User interface change data |
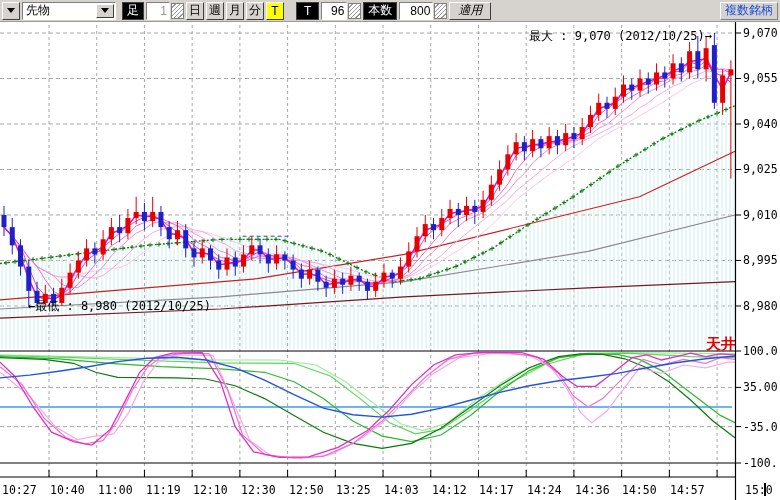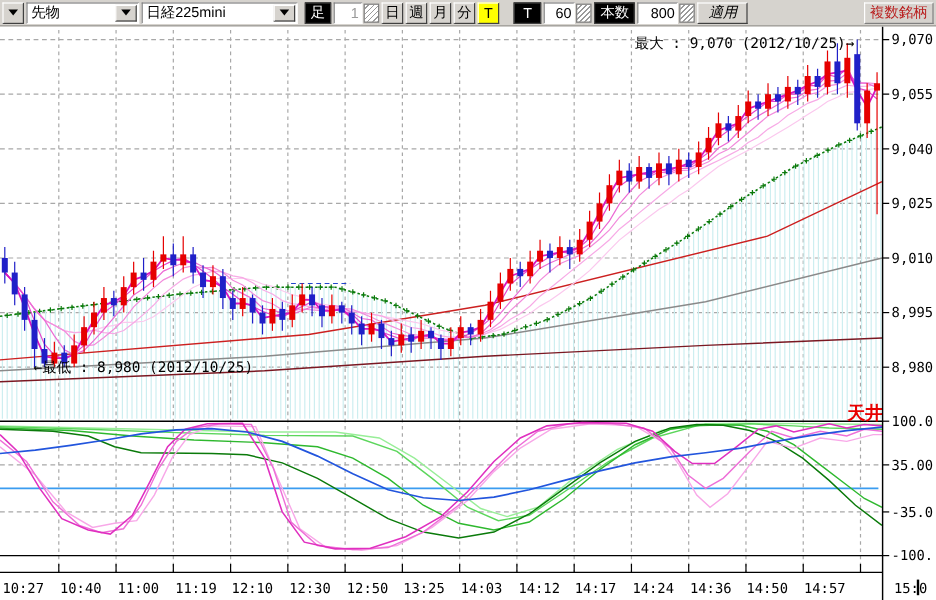--- a/index.html
+++ b/index.html
@@ -23,21 +23,21 @@
         padding:0 2px;font-size:12px;}
   .numf.dim{color:#9a9a9a;}
   .spin{width:13px;height:16px;box-sizing:border-box;border:1px solid #808080;margin-left:-1px;
         background:repeating-linear-gradient(135deg,#ffffff 0 2px,#9a9a9a 2px 3px);}
   .pbtn{height:18px;min-width:18px;box-sizing:border-box;display:flex;align-items:center;
         justify-content:center;font-size:12px;padding:0 2px;color:#000;}
   .pbtn.on{background:#ffff00;}
   .apply{height:18px;box-sizing:border-box;display:flex;align-items:center;justify-content:center;
          font-size:12px;padding:0 8px;font-style:italic;}
   .multi{margin-left:auto;height:18px;box-sizing:border-box;display:flex;align-items:center;
-         justify-content:center;font-size:12px;padding:0 4px;color:#b91c1c;
+         justify-content:center;font-size:12px;padding:0 4px;color:#1d4ed8;
          border-color:#ffffff #808080 #808080 #ffffff;}
   .gap8{width:8px;} .gap2{width:2px;}
   
   .chartwrap{position:absolute;left:0;top:22px;}
   svg text{font-family:"DejaVu Sans Mono","Liberation Mono",monospace;}
   .axlbl{font-size:11.5px;fill:#000;}
   .anno{font-size:12px;fill:#000;}
   .ceil{font-size:15px;font-weight:bold;fill:#e80000;}
 </style>
 </head>
@@ -48,38 +48,32 @@
   <div class="toolbar">
     <button class="raised ddbtn">
         <span class="arr"></span>
       </button>
     <div class="combo sunken" style="width:94px">
       <span class="txt">先物</span>
       <span class="cbtn raised">
           <span class="arr"></span>
         </span>
     </div>
-    <div class="combo sunken" style="width:130px">
-      <span class="txt">日経225mini</span>
-      <span class="cbtn raised">
-          <span class="arr"></span>
-        </span>
-    </div>
     <span class="gap2"></span>
     <span class="chip">足</span>
     <span class="numf sunken dim" style="width:24px">1</span>
     <span class="spin"></span>
     <button class="raised pbtn">日</button>
     <button class="raised pbtn">週</button>
     <button class="raised pbtn">月</button>
     <button class="raised pbtn">分</button>
     <button class="raised pbtn on">T</button>
     <span class="gap8"></span>
     <span class="chip" style="padding:0 7px">T</span>
-    <span class="numf sunken" style="width:26px">60</span>
+    <span class="numf sunken" style="width:26px">96</span>
     <span class="spin"></span>
     <span class="chip">本数</span>
     <span class="numf sunken" style="width:34px">800</span>
     <span class="spin"></span>
     <button class="raised apply">適用</button>
     <button class="raised multi">複数銘柄</button>
   </div>
 
   <div class="chartwrap">
     <svg id="chart" width="780" height="478">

INSTRUCTIONS FOR THE TASK | Your task is to set down the records shown above exactly, minus any pictures.

RESPONSE TO THIS EXERCISE |
--- a/index.html
+++ b/index.html
@@ -23,21 +23,21 @@
         padding:0 2px;font-size:12px;}
   .numf.dim{color:#9a9a9a;}
   .spin{width:13px;height:16px;box-sizing:border-box;border:1px solid #808080;margin-left:-1px;
         background:repeating-linear-gradient(135deg,#ffffff 0 2px,#9a9a9a 2px 3px);}
   .pbtn{height:18px;min-width:18px;box-sizing:border-box;display:flex;align-items:center;
         justify-content:center;font-size:12px;padding:0 2px;color:#000;}
   .pbtn.on{background:#ffff00;}
   .apply{height:18px;box-sizing:border-box;display:flex;align-items:center;justify-content:center;
          font-size:12px;padding:0 8px;font-style:italic;}
   .multi{margin-left:auto;height:18px;box-sizing:border-box;display:flex;align-items:center;
-         justify-content:center;font-size:12px;padding:0 4px;color:#b91c1c;
+         justify-content:center;font-size:12px;padding:0 4px;color:#1d4ed8;
          border-color:#ffffff #808080 #808080 #ffffff;}
   .gap8{width:8px;} .gap2{width:2px;}
   
   .chartwrap{position:absolute;left:0;top:22px;}
   svg text{font-family:"DejaVu Sans Mono","Liberation Mono",monospace;}
   .axlbl{font-size:11.5px;fill:#000;}
   .anno{font-size:12px;fill:#000;}
   .ceil{font-size:15px;font-weight:bold;fill:#e80000;}
 </style>
 </head>
@@ -48,38 +48,32 @@
   <div class="toolbar">
     <button class="raised ddbtn">
         <span class="arr"></span>
       </button>
     <div class="combo sunken" style="width:94px">
       <span class="txt">先物</span>
       <span class="cbtn raised">
           <span class="arr"></span>
         </span>
     </div>
-    <div class="combo sunken" style="width:130px">
-      <span class="txt">日経225mini</span>
-      <span class="cbtn raised">
-          <span class="arr"></span>
-        </span>
-    </div>
     <span class="gap2"></span>
     <span class="chip">足</span>
     <span class="numf sunken dim" style="width:24px">1</span>
     <span class="spin"></span>
     <button class="raised pbtn">日</button>
     <button class="raised pbtn">週</button>
     <button class="raised pbtn">月</button>
     <button class="raised pbtn">分</button>
     <button class="raised pbtn on">T</button>
     <span class="gap8"></span>
     <span class="chip" style="padding:0 7px">T</span>
-    <span class="numf sunken" style="width:26px">60</span>
+    <span class="numf sunken" style="width:26px">96</span>
     <span class="spin"></span>
     <span class="chip">本数</span>
     <span class="numf sunken" style="width:34px">800</span>
     <span class="spin"></span>
     <button class="raised apply">適用</button>
     <button class="raised multi">複数銘柄</button>
   </div>
 
   <div class="chartwrap">
     <svg id="chart" width="780" height="478">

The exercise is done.